3.2.   Conforme con ello, la decisión adoptada, como se anticipó,  no es infundada o arbitraria, por lo que no se colige la  configuración de una vía  de hecho,  siendo claro, entonces, que el reclamo de la entidad censora no halla  recibo en esta sede excepcional. Por el contrario, lo que se advierte  es una diferencia de criterio de aquella frente a la autoridad  accionada, en tanto lo resuelto fue contrario a sus intereses.  

En  relación con lo expuesto cabe agregar que, aunque se  discrepara de lo resuelto, no por ello podría abrirse camino  la prosperidad de la protección constitucional, pues es  necesario que la determinación se encuentre afectada por  errores superlativos y desprovistos de todo fundamento objetivo,  situación que no ocurre en el sub-lite.  

Sobre  el particular, la Sala ha dicho en precedencia que:  

«(…)  el mecanismo de amparo constitucional no está previsto para  desquiciar [los  veredictos] judiciales  con apoyo en la diferencia de opinión de aquéllos a  quienes fueron adversas, obrar en contrario equivaldría al  desconocimiento de los principios de autonomía e independencia  que inspiran la función pública de administrar justicia  y conllevaría a erosionar el régimen de jurisdicción  y competencias previstas en el ordenamiento jurídico a través  del ejercicio espurio de una facultad constitucional, al que exhorta  el promotor de este amparo»  (CSJ  STC, 15 feb. 2011, rad. 01404-01, reiterado, entre otras, en STC, 24.  sep. 2013, Rad. 02137-00).  
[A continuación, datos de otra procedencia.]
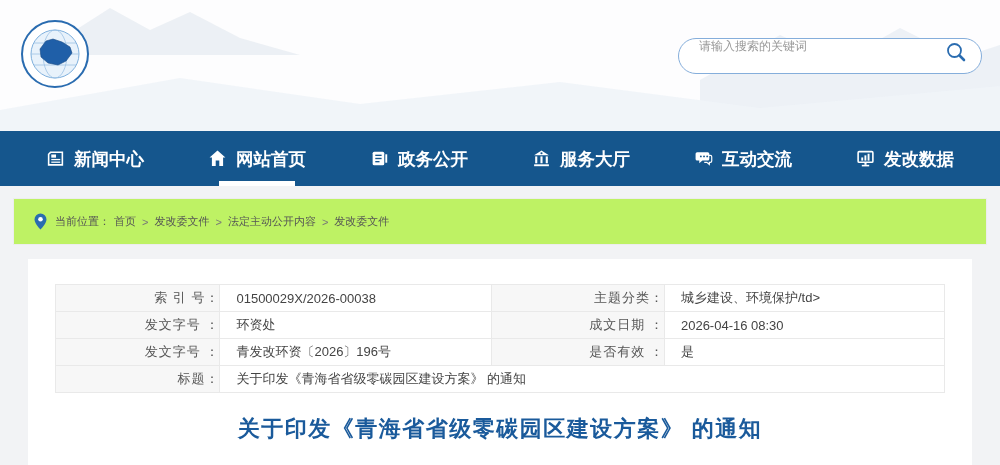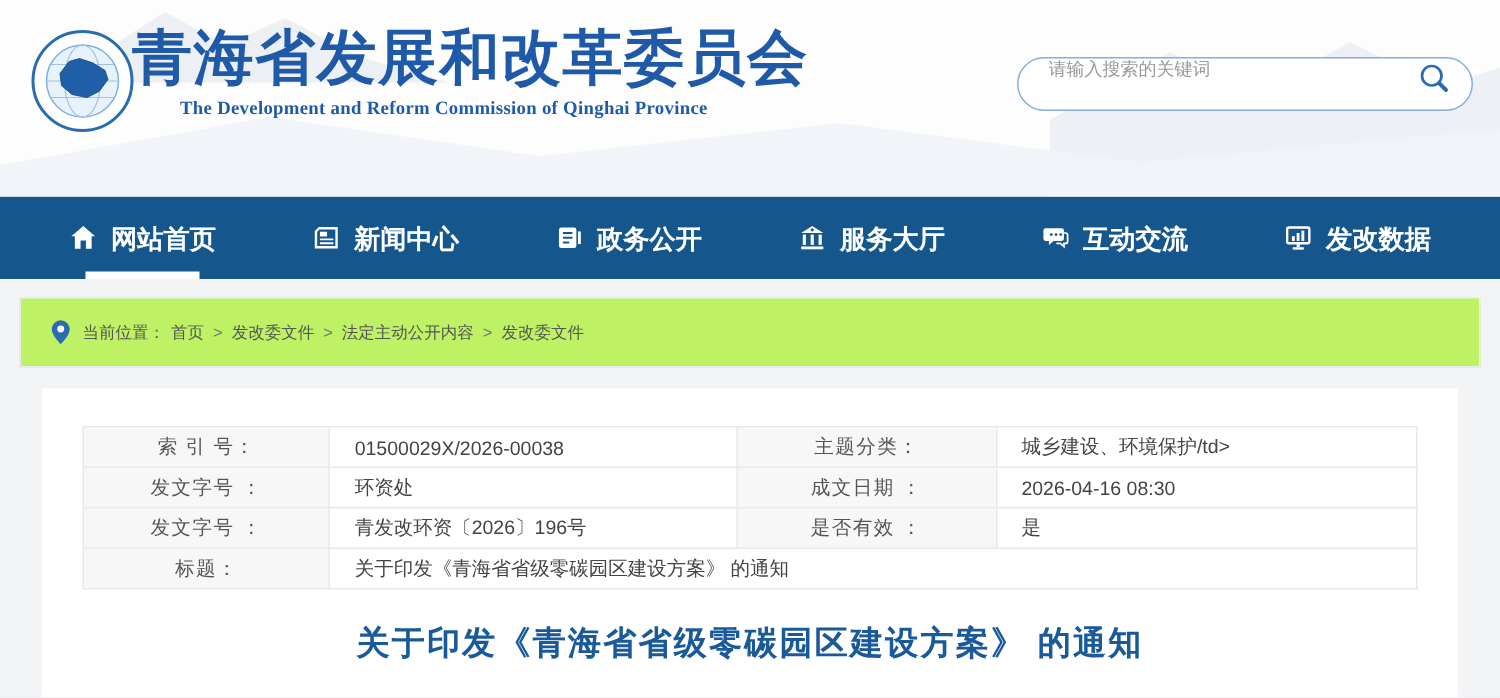"青海省发展和改革委员会" div.title-block { html: <div> <div>青海省发展和改革委员会</div> <div>The Development and Reform Commission of Qinghai Province</div> </div> -> none }
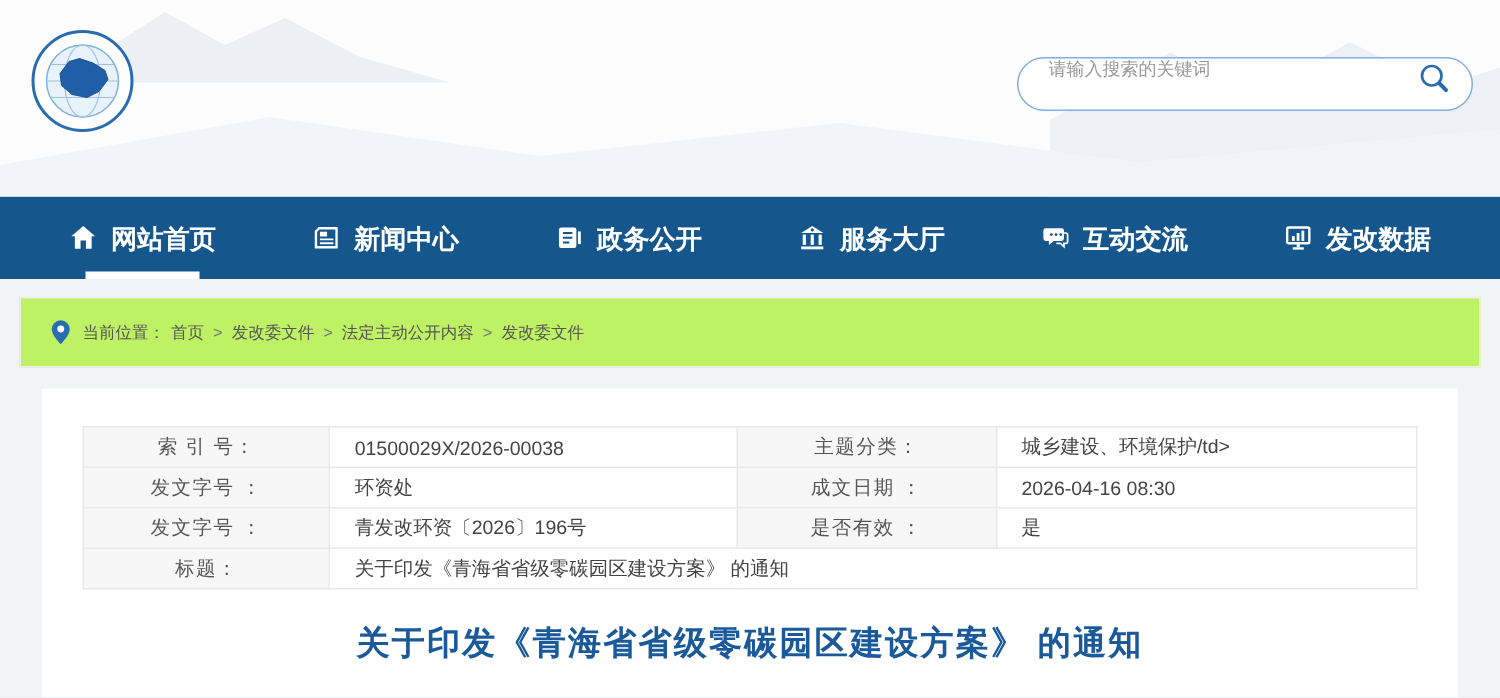"网站首页" a.nav-item { order: before "新闻中心" -> after "新闻中心" }
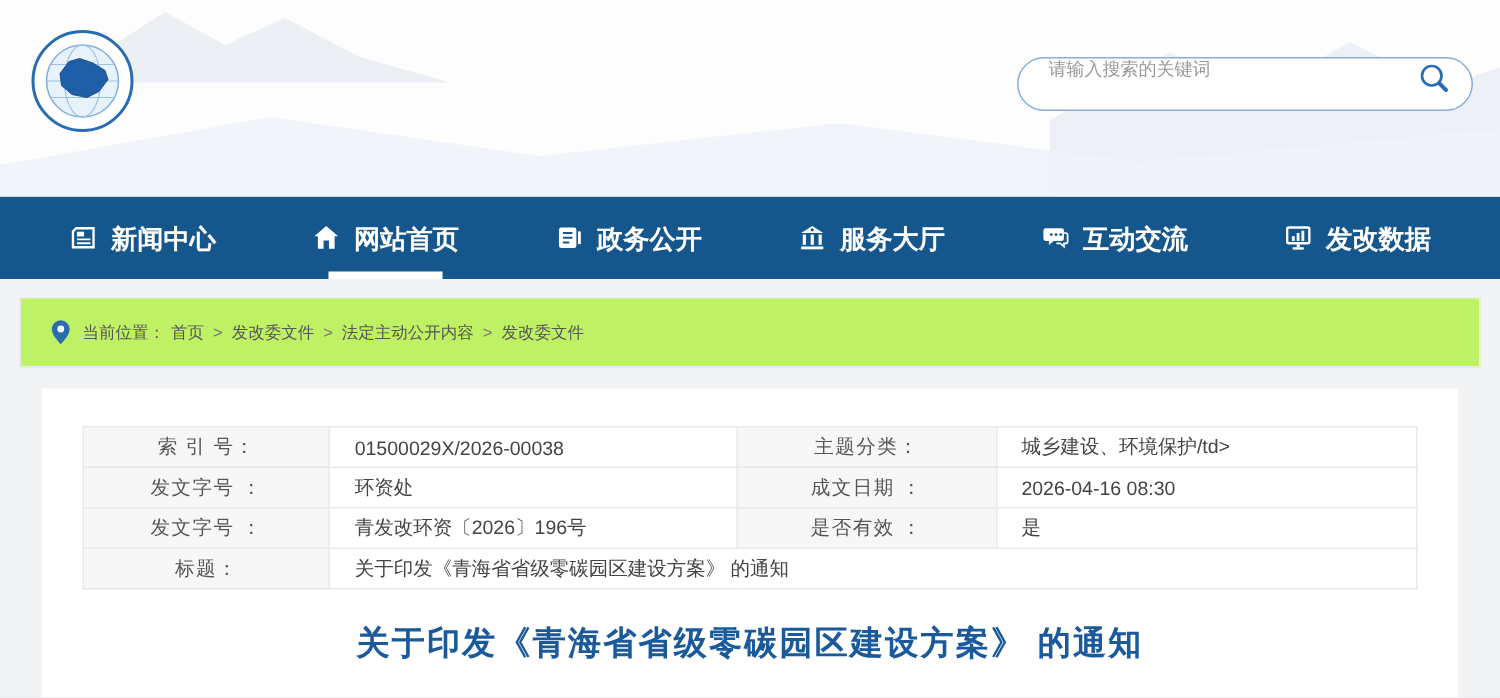"索 引 号：" td.lbl { text-align: center -> right }
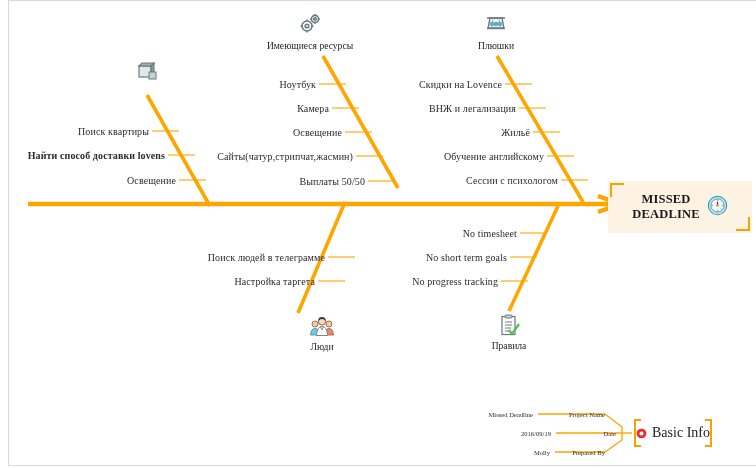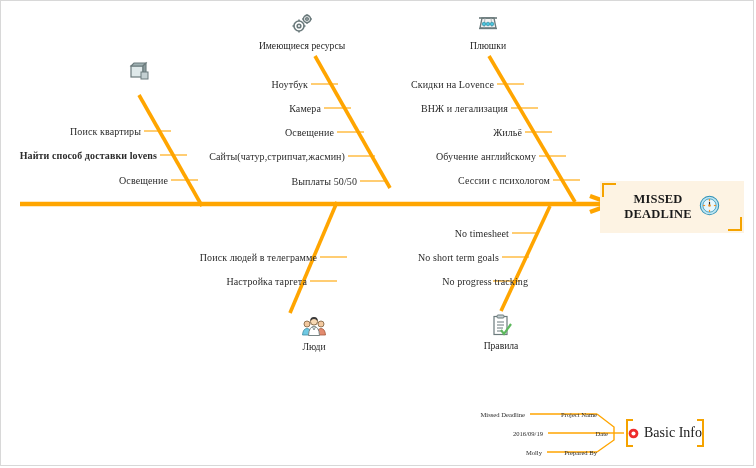"Имеющиеся ресурсы" #canvas { left: 0 -> 8px }
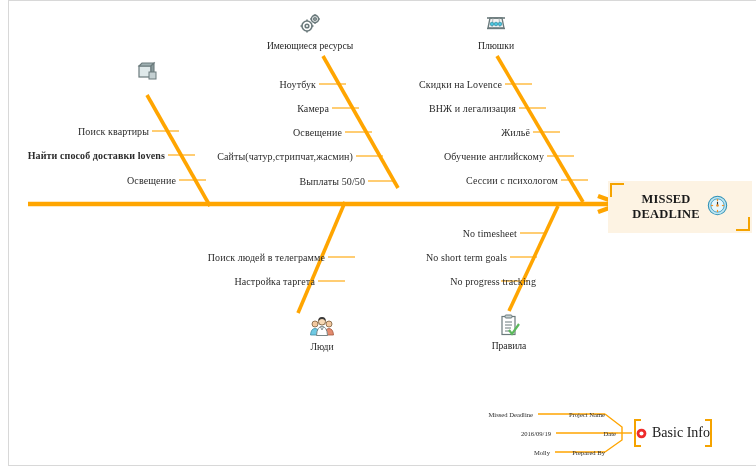"No progress tracking" div.lbl { margin-left: 38px -> none }
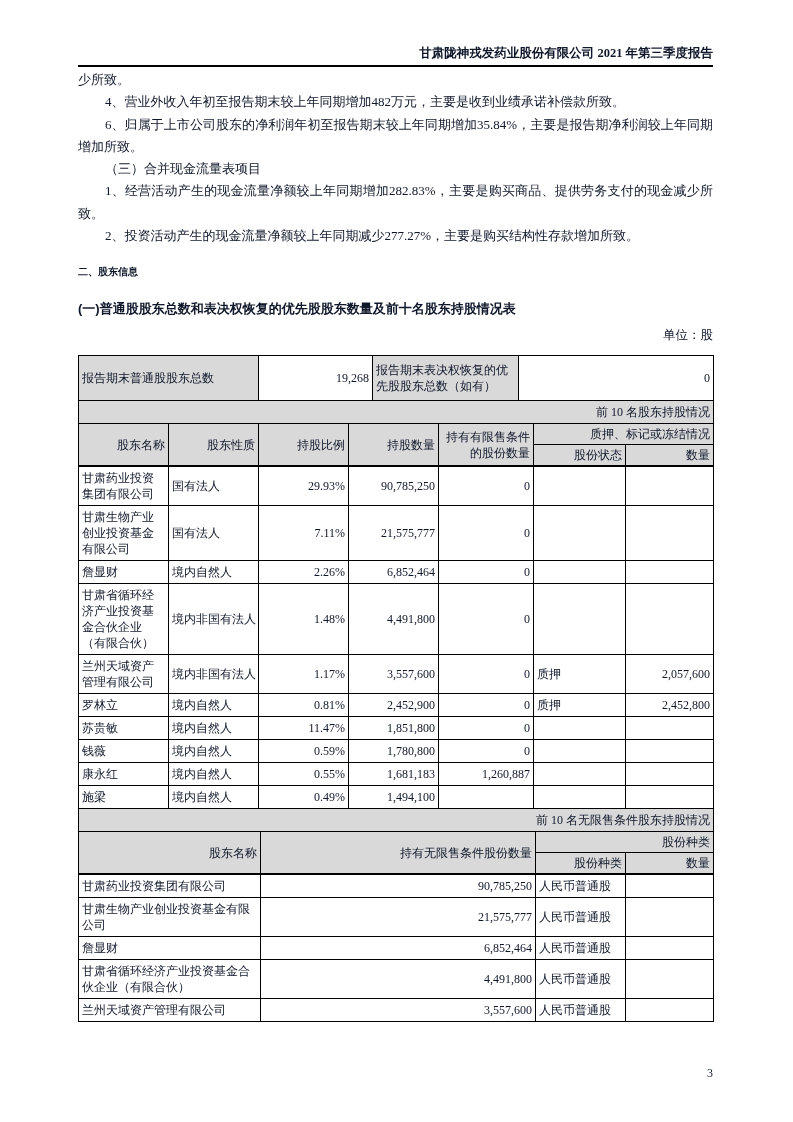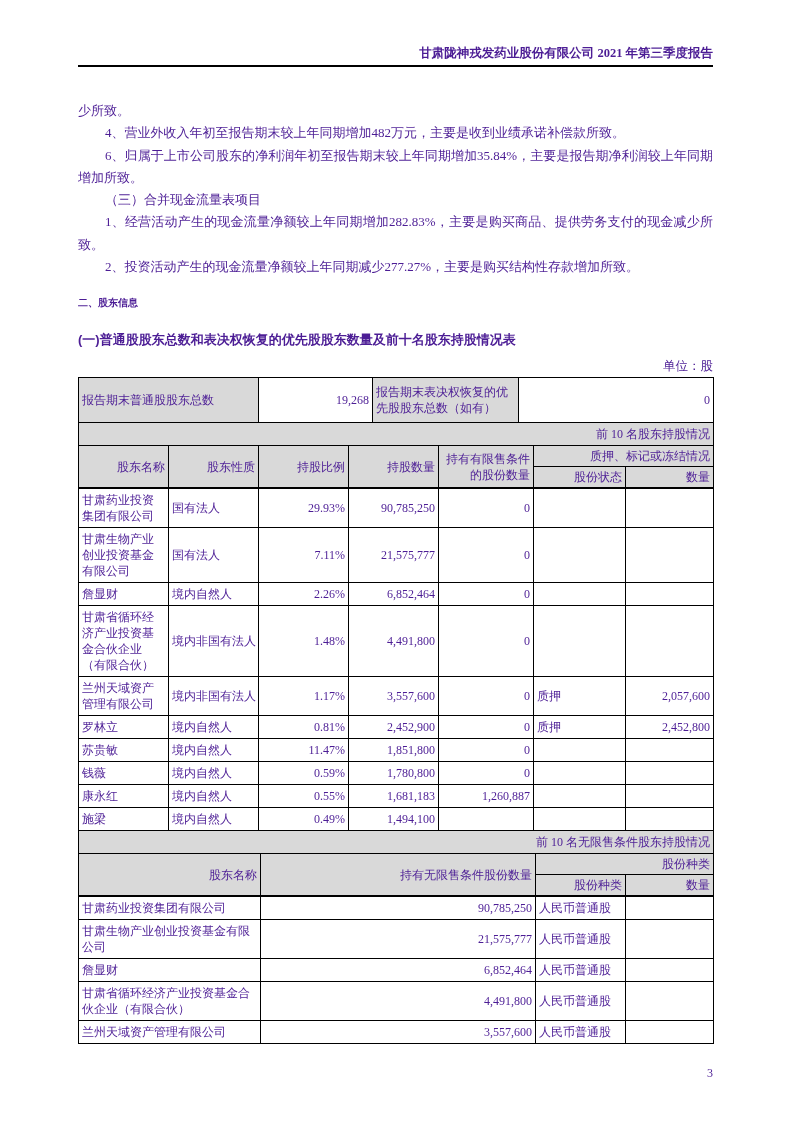"甘肃陇神戎发药业股份有限公司 2021 年第三季度报告" .page { color: #4c1d95 -> #0f172a }
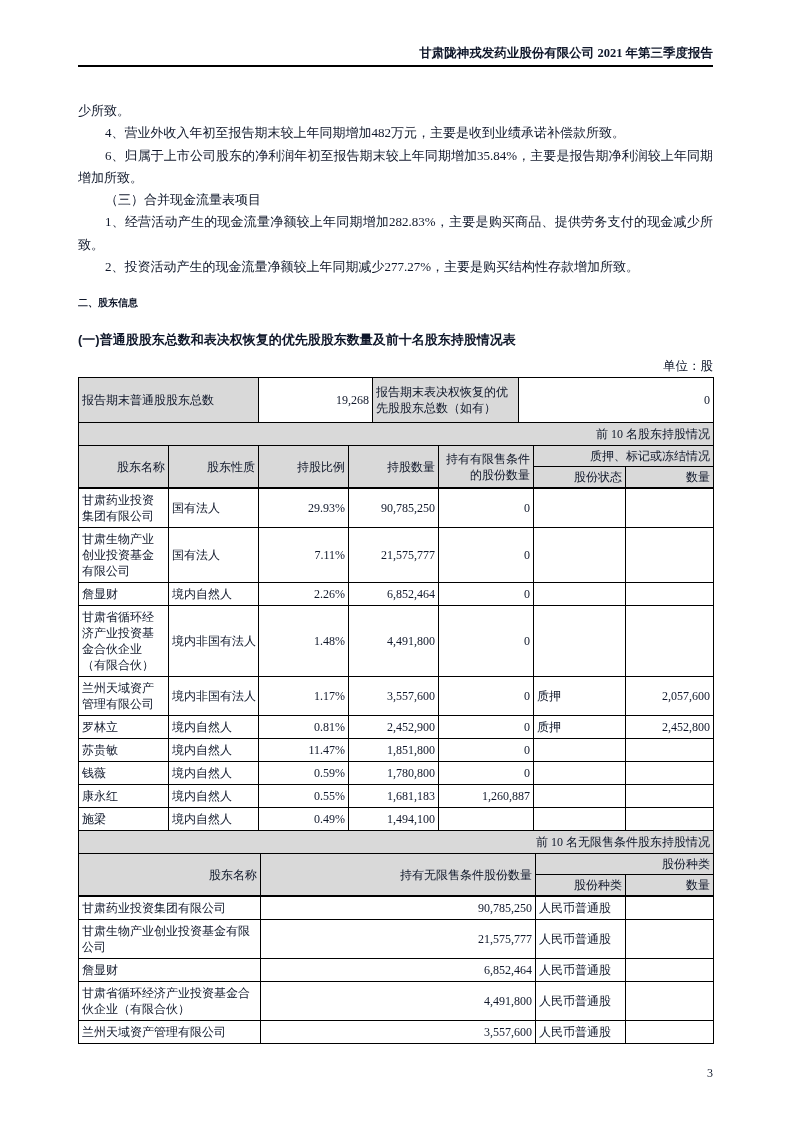"少所致。" .body-text { margin-top: 33px -> 2px }
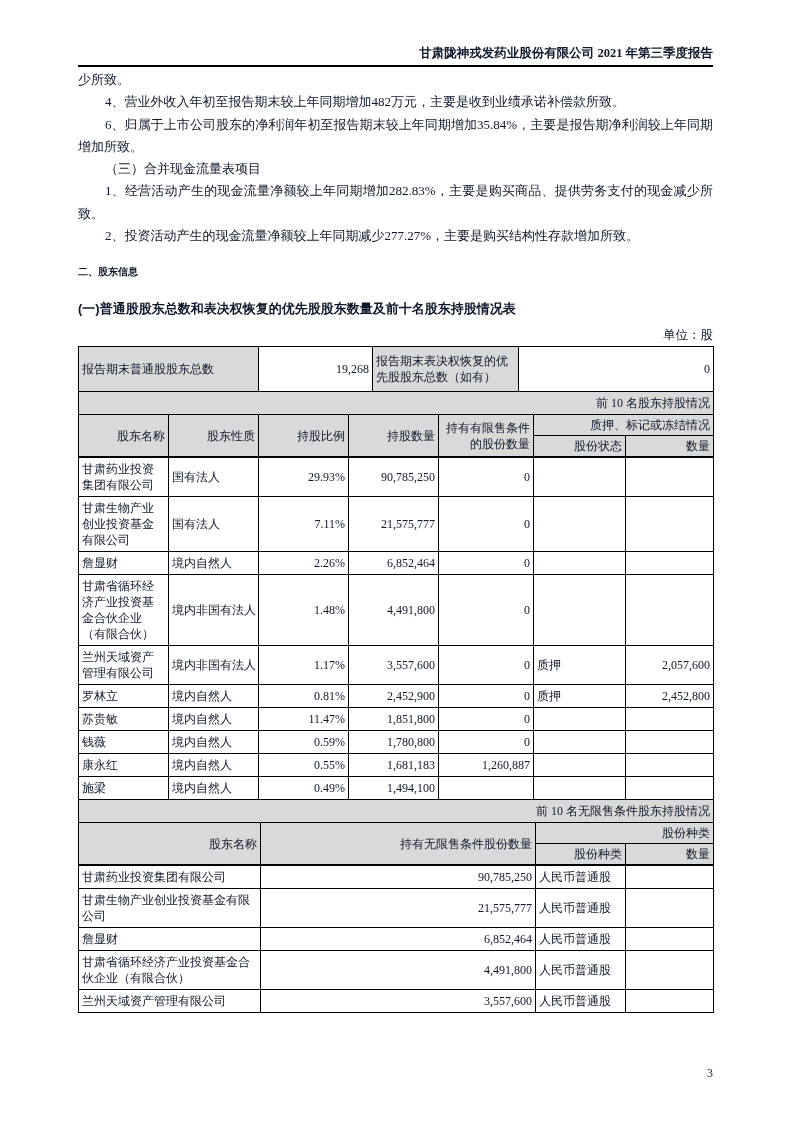"单位：股" .unit-label { margin-bottom: 3px -> 12px }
3.3.  De  otra parte, en lo que respecta al alegado desconocimiento de los  «precedentes»,  tampoco se abre paso el resguardo, comoquiera que el fallo  cuestionado realizó un análisis razonable y ponderado  de la situación expuesta y de los elementos de convicción  obrantes en la foliatura, en el marco de su discrecionalidad  judicial, aspecto del cual no se puede desprender la conculcación  de las garantías reclamadas.  

4.  Conclusión.  

La  providencia cuestionada se advierte razonable,  puesto  que no es resultado de un subjetivo criterio que conlleve la  manifiesta desviación del ordenamiento jurídico, y, por  ende, tenga aptitud para lesionar las prerrogativas superiores  suplicadas.  

DECISIÓN  

En  mérito de lo expuesto, la Corte Suprema de Justicia, en Sala  de Casación Civil, administrando justicia en nombre de la  República de Colombia y por autoridad de la ley, CONFIRMA  la  sentencia impugnada.  

Comuníquese  lo resuelto a las partes y al a-quo  por un medio expedito, y en oportunidad remítase el expediente  a la Corte Constitucional para su eventual revisión.  

HILDA  GONZÁLEZ NEIRA  

Presidente  de Sala  

MARTHA  PATRICIA GUZMÁN ÁLVAREZ  

(Ausencia  Justificada)  

AROLDO  WILSON QUIROZ MONSALVO  

LUIS  ALONSO RICO PUERTA  

OCTAVIO  AUGUSTO TEJEIRO DUQUE  

FRANCISCO  TERNERA BARRIOS  

1          El          expediente ingresó a este despacho el pasado 6 de diciembre          de 2022, de conformidad con la información consignada en el          acta de reparto.